Postęp dzięki uwstecznieniu

Minister edukacji sięgnął wstecz i uważa, że w tradycyjnym wychowaniu znalazł receptę na dzisiejsze bolączki. Mimo że wydano w ostatnich kilku latach mnóstwo fachowej literatury poświęconej agresji w szkołach, Giertych nawet na nią nie spojrzał. Dla niego liczy się bowiem to, co sprawdzało się w czasach naszych pradziadów. Zanim kupą ruszymy za ministrem, aby pomagać mu w chwalebnym dziele naprawy polskiej edukacji, przyjrzyjmy się dokładnie temu trupowi, którego wyciągnął ze swej szafy. Czy to aby nie wampir, który wyssie z nas tę resztkę krwi, jakiej nie zdążyli zepsuć nam poprzedni ministrowie edukacji?

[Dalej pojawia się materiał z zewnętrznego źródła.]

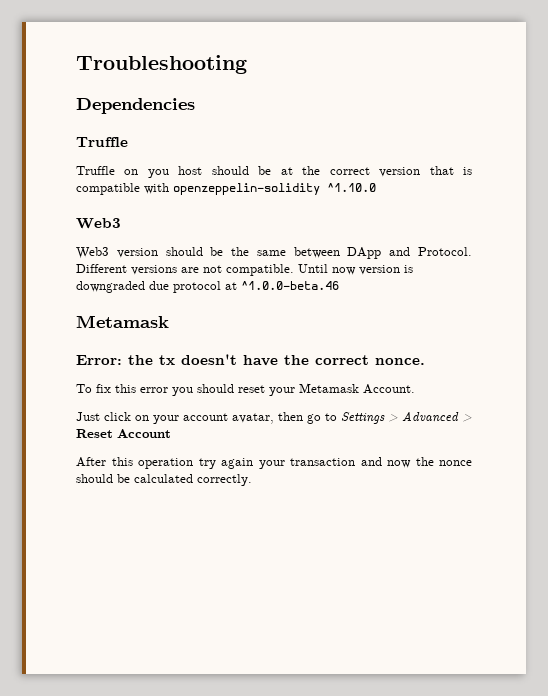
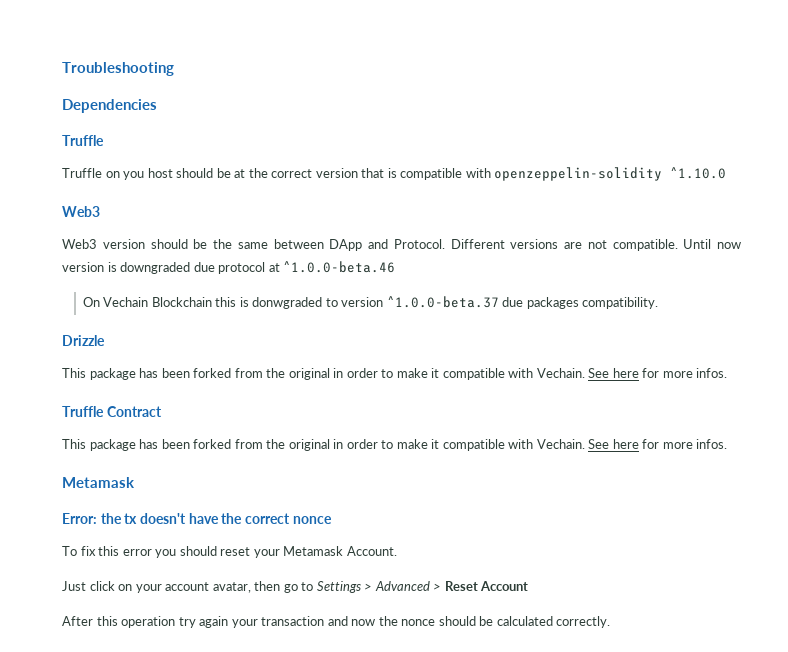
(339, 285) none -> [82,296,659,309] [62,335,105,346] [62,368,728,380] [62,406,162,417] [62,439,728,451] // On Vechain Blockchain this is donwgraded to version ^1.0.0-beta.37 due packages compatibility. // Drizzle // This package has been forked from the original in order to make it compatible with Vechain. See here for more infos. // Truffle Contract // This package has been forked from the original in order to make it compatible with Vechain. See here for more infos.
[375,358,425,365] nonce. -> [292,516,332,524] nonce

Współcześni politycy mają zwyczaj nadawać swe programy na bardzo wysokich częstotliwościach, licząc, że pięknymi słówkami uwiodą wyborców. Giertych nie jest pod tym względem inny. Program „Zero tolerancji” brzmi nadzwyczaj pięknie. Trzeba być bardzo przezornym i niezwykle rozważnym, aby mu nie przyklasnąć. Ręce składają się do złożenia wyrazów wdzięczności, kolana same się uginają, usta krzyczą: „Chwała temu Panu! Chwała Panu Ministrowi!”. Wydaje się, że człowiek ten chce dobrze. Grzechem byłoby więc nie poprzeć tak dobrej inicjatywy. A jednak w takich sprawach jak wychowanie młodzieży nie wystarczy zdać się na intuicję.

Współczesna nauka daje nam narzędzia pozwalające przewidzieć, jakie będą skutki wprowadzenia nowego programu wychowawczego. Oczywiście od wielu lat nikt w MEN nie korzystał z tej możliwości. Dlatego moja propozycja, aby najpierw dokonać symulacji działania programu, a potem go ewentualnie wdrożyć, na pewno wywołałaby zdziwienie, jeśli nie popłoch w ministerstwie. Czy ktoś w tej instytucji wie, jak to się robi? Wszyscy dobrze wiemy, że to, co wychodzi spod ręki urzędników oświaty, nigdy nie przechodziło żadnych porządnych badań. Styl pracy obecnego ministra też jest podobny – ma charakter typowo feudalny: to, co senior wymyśli, wasale muszą bez sprzeciwu wykonać. Nie znaczy to, oczywiście, że senior błądzi. Może i Giertych ma rację, ale to trzeba porządnie i wnikliwie sprawdzić, zanim zaczniemy testować jego pomysły na tak kruchym materiale, jakim są dzieci i młodzież.

Polska szkoła obecnie jest tak beznadziejnie chaotyczna (zarówno w sferze wychowawczej, jak i edukacyjnej), że wprowadzanie kolejnego niesprawdzonego programu może ten chaos jeszcze pogłębić. Mimo że szkoły są obecnie dla Romana Giertycha otwarte, nie oznacza to, że ma on prawo zwozić do nich swój polityczny bagaż. Bowiem to, co sprawdza się na zebraniach partyjnych, może w placówkach edukacyjnych, które jeszcze się nie pozbierały po reformach Handkego, wywołać katastrofę wychowawczo-edukacyjną.